[INPUT RECORDS Boundary: Start]
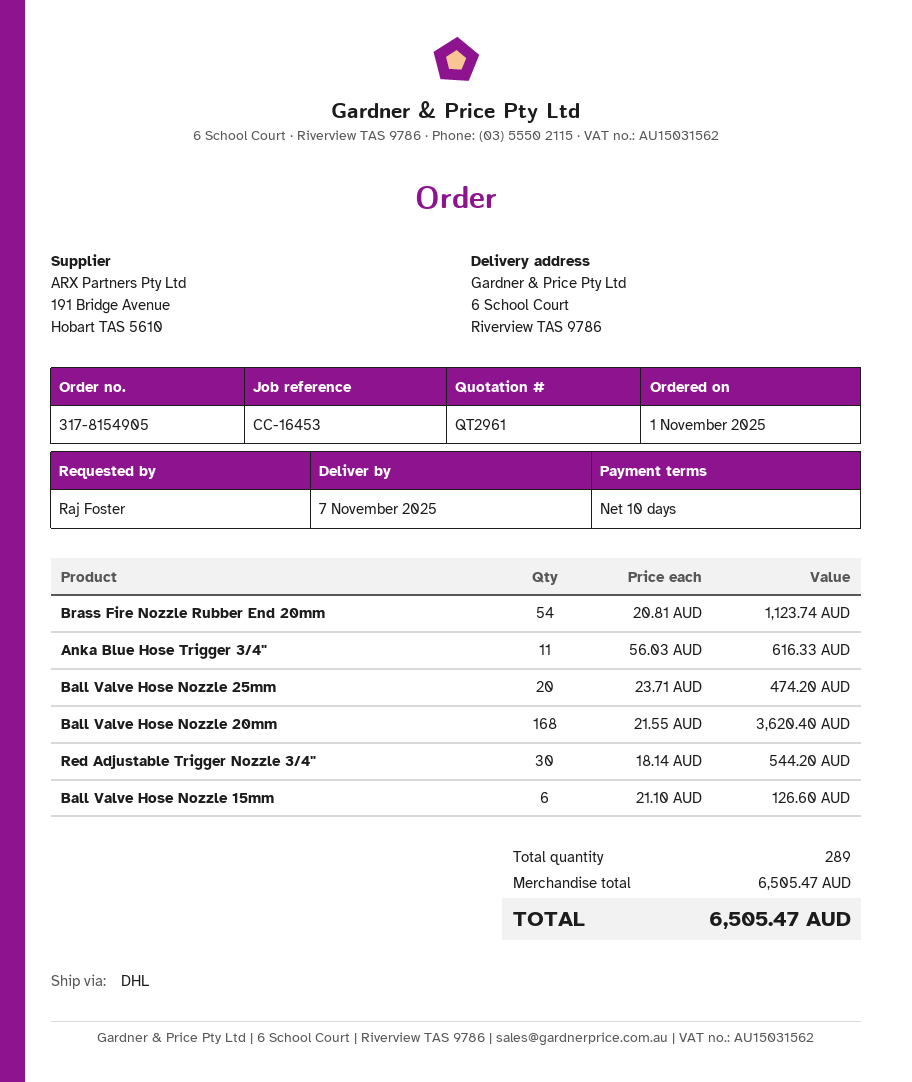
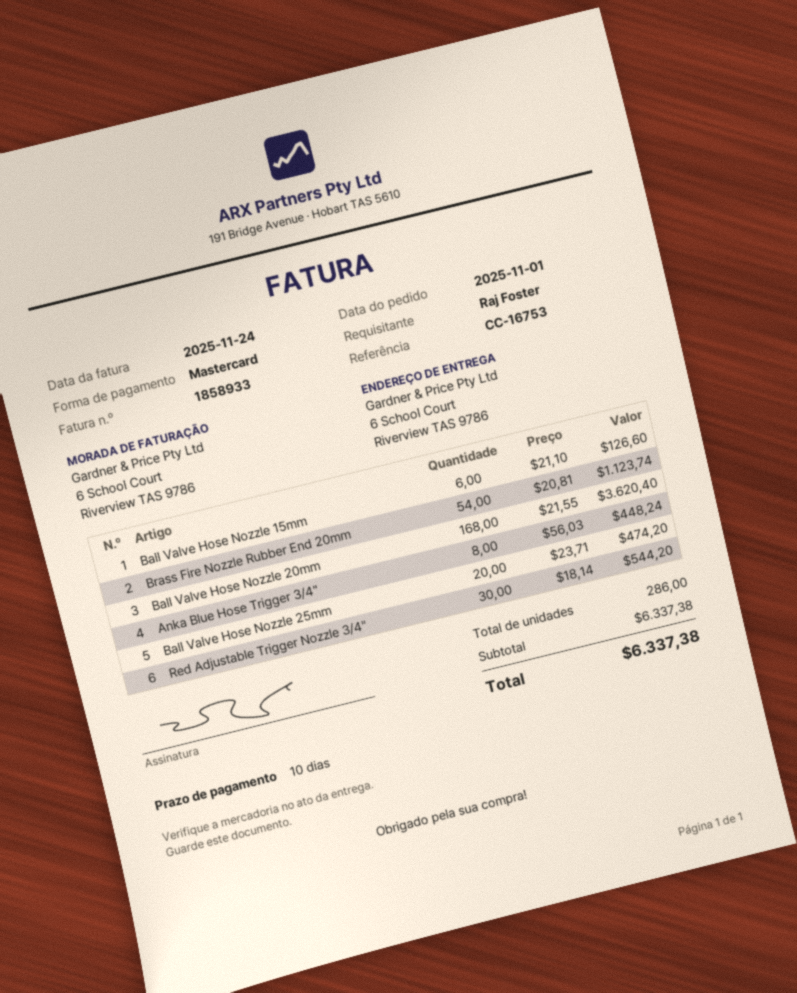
reference: CC-16453 -> CC-16753
Anka Blue Hose Trigger 3/4": 11 x 56.03 = 616.33 -> 8 x 56.03 = 448.24
total quantity: 289 -> 286
subtotal: 6505.47 -> 6337.38
total: 6505.47 -> 6337.38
[INPUT RECORDS Boundary: End]
* ACTIVITY
From the first line to the last, output the data exactly; skip any pictures.

* SOLVED EXERCISE
reference: CC-16453 -> CC-16753
Anka Blue Hose Trigger 3/4": 11 x 56.03 = 616.33 -> 8 x 56.03 = 448.24
total quantity: 289 -> 286
subtotal: 6505.47 -> 6337.38
total: 6505.47 -> 6337.38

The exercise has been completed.